Centinaia di milioni spesi ogni anno oltre confine per fare compere. Ma con la pandemia c'è chi ha cambiato rotta.
Oltre confine le principali catene di distribuzione registrano un calo della clientela svizzera. E ipotizzano sia colpa del certificato Covid, che molti ancora non possono esibire.
LUGANO - Salgono i contagi e in Europa si torna a parlare di lockdown. A nemmeno due settimane dal Natale, con le mani che prudono per lo shopping imminente, sarebbe un problema per il commercio se la pandemia dovesse ingranare ulteriormente. Specie se le frontiere dovessero tornare a essere difficili da valicare.
Miliardi oltre frontiera - Un bel guaio per gli appassionati del cosiddetto “turismo degli acquisti”. A titolo di esempio, prima della pandemia (quindi nel 2019), i cittadini svizzeri hanno effettuato compere nei negozi oltre frontiera per una cifra che si aggira attorno agli 8 miliardi di franchi (stime di Credit Suisse).
500 milioni solo in Ticino - Anche il gruppo Migros Ticino ha stimato, nel marzo 2021, un volume annuo degli acquisti compiuti in Italia dai ticinesi pari a 500 milioni di franchi, il 15% della spesa totale.
I furbetti della spesa - Che quello dello shopping oltre frontiera sia un "vizietto" difficile da togliersi lo dimostrano gli sconfinamenti illegali intercettati lo scorso anno nonostante il divieto da Berna di varcare il confine per fare la spesa. Il dato generale non c'è, ma stando a un rilevamento dell'Amministrazione federale delle dogane, in appena quindici giorni (fra il 30 marzo e il 16 aprile 2020), sono state ben 1'140 le contravvenzioni emesse. Di queste, solo 54 sono state annullate (i diretti interessati sono riusciti a dimostrarne l’ingiustificabilità).
Covid e fedeltà - Eppure, nonostante la riapertura alle trasferte per la spesa, qualcosa è cambiato. E se «nelle regioni di confine assistiamo a un ritorno al comportamento di acquisto pre-pandemia», ammettono da Coop, qualcuno ha cambiato abitudini. «Siamo felici per ogni cliente che possiamo continuare ad accogliere», aggiungono.

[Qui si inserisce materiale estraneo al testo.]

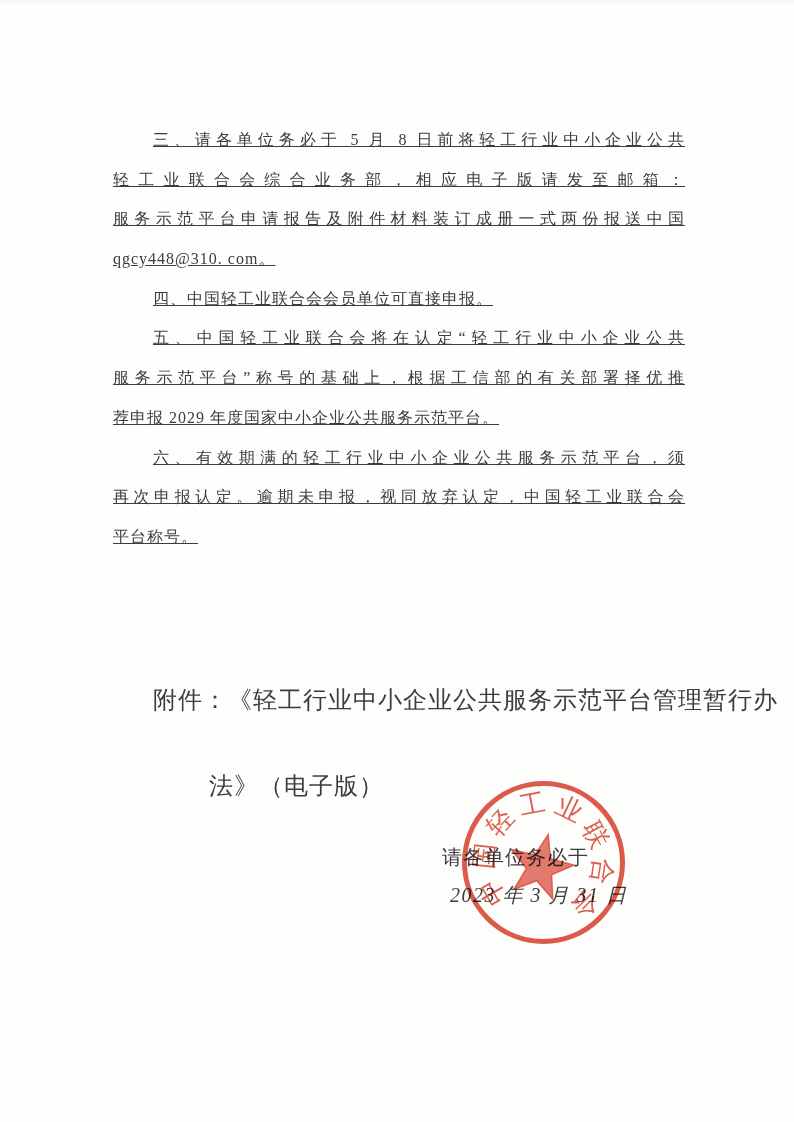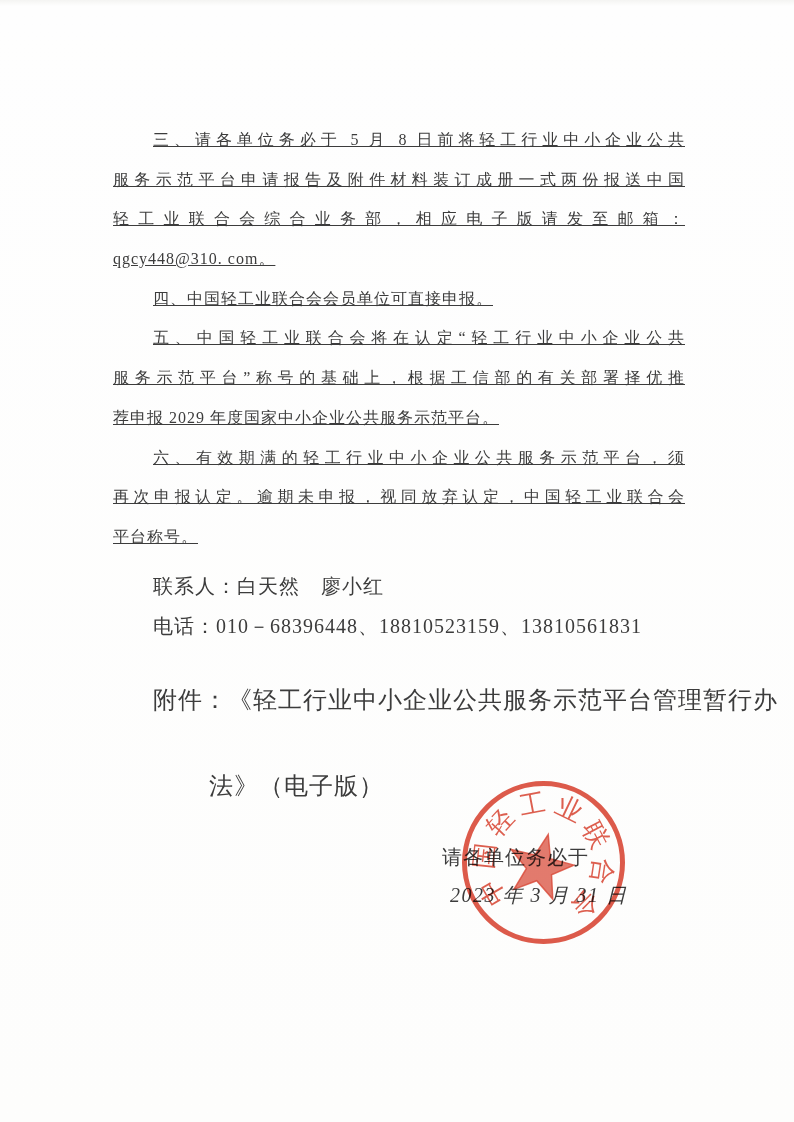"服务示范平台申请报告及附件材料装订成册一式两份报送中国" div.ln { order: before "轻工业联合会综合业务部，相应电子版请发至邮箱：" -> after "轻工业联合会综合业务部，相应电子版请发至邮箱：" }
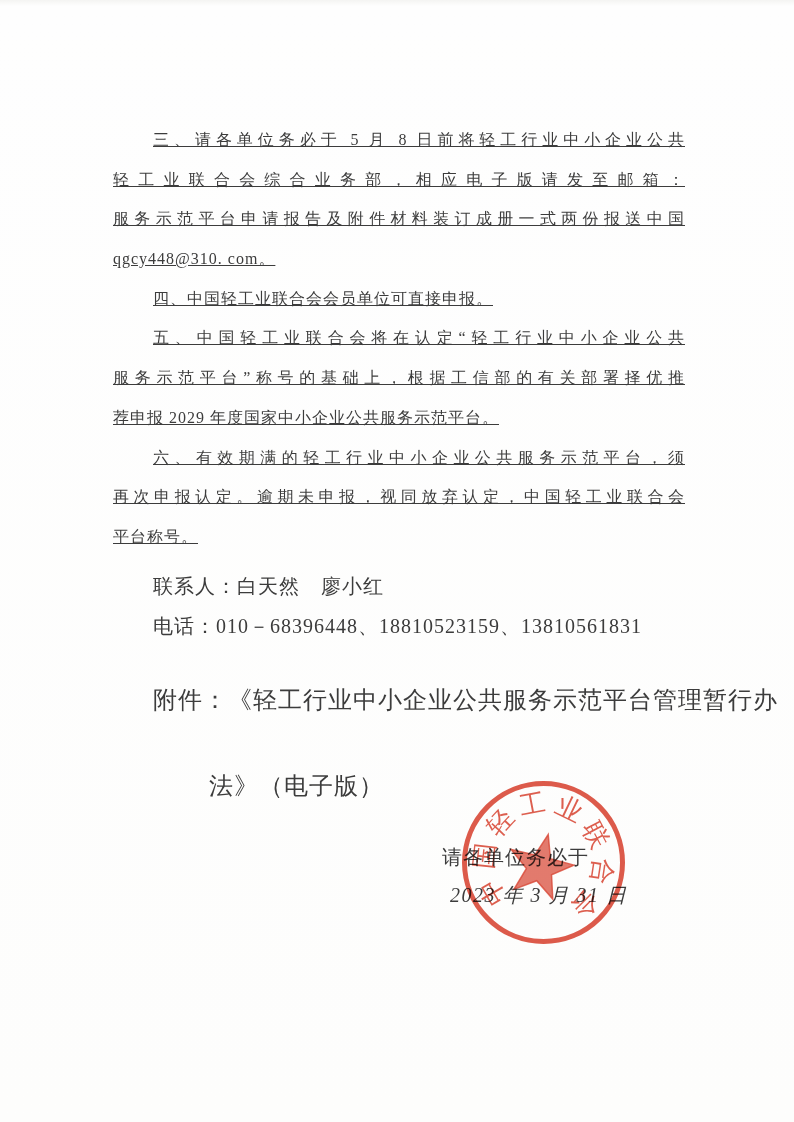"联系人：白天然 廖小红" div.contact { html: <div> <div>联系人：白天然 廖小红</div> <div>电话：010－68396448、18810523159、13810561831</div> </div> -> none }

La conferma ci arriva da due tra le catene italiane più apprezzate dai ticinesi. «L'utenza svizzera sta gradualmente tornando alle solite abitudini», sottolineano da Bennet. Questo cosa vuole dire? Che non tutti sono tornati. Tanto che la catena afferma di aver intrapreso grossi investimenti per ristrutturare e rendere più accattivanti i propri centri commerciali.
«Colpa del Green Pass» - Situazione pressoché identica da Iper. Il direttore del supermercato di Varese, Moreno Giuseppe Luparelli, snocciola qualche cifra: «Abbiamo registrato una leggera ripresa in giugno, con la fine del lockdown italiano. Ma non abbiamo ancora raggiunto le cifre del 2019». Anche qui il calo della clientela svizzera si fa sentire: «Ad agosto era un 15% in meno, almeno dei clienti tracciati con la "carta vantaggi". Oggi si è attestato attorno al 10% in meno, e sembra essersi stabilizzato così. Soffriamo questa assenza e non sappiamo ancora il perché».
Clienti fidelizzati dai supermercati "di casa"? Luparelli non crede: «Commercialmente la vedo difficile. Chi viene a fare la spesa in Italia lo fa per risparmiare. Credo che le ragioni siano altre. Nel nostro centro commerciale ci sono anche dei ristoranti. E lì il calo è netto. Io credo che ci sia gente che, molto semplicemente, non avendo il "Green Pass" non viene più».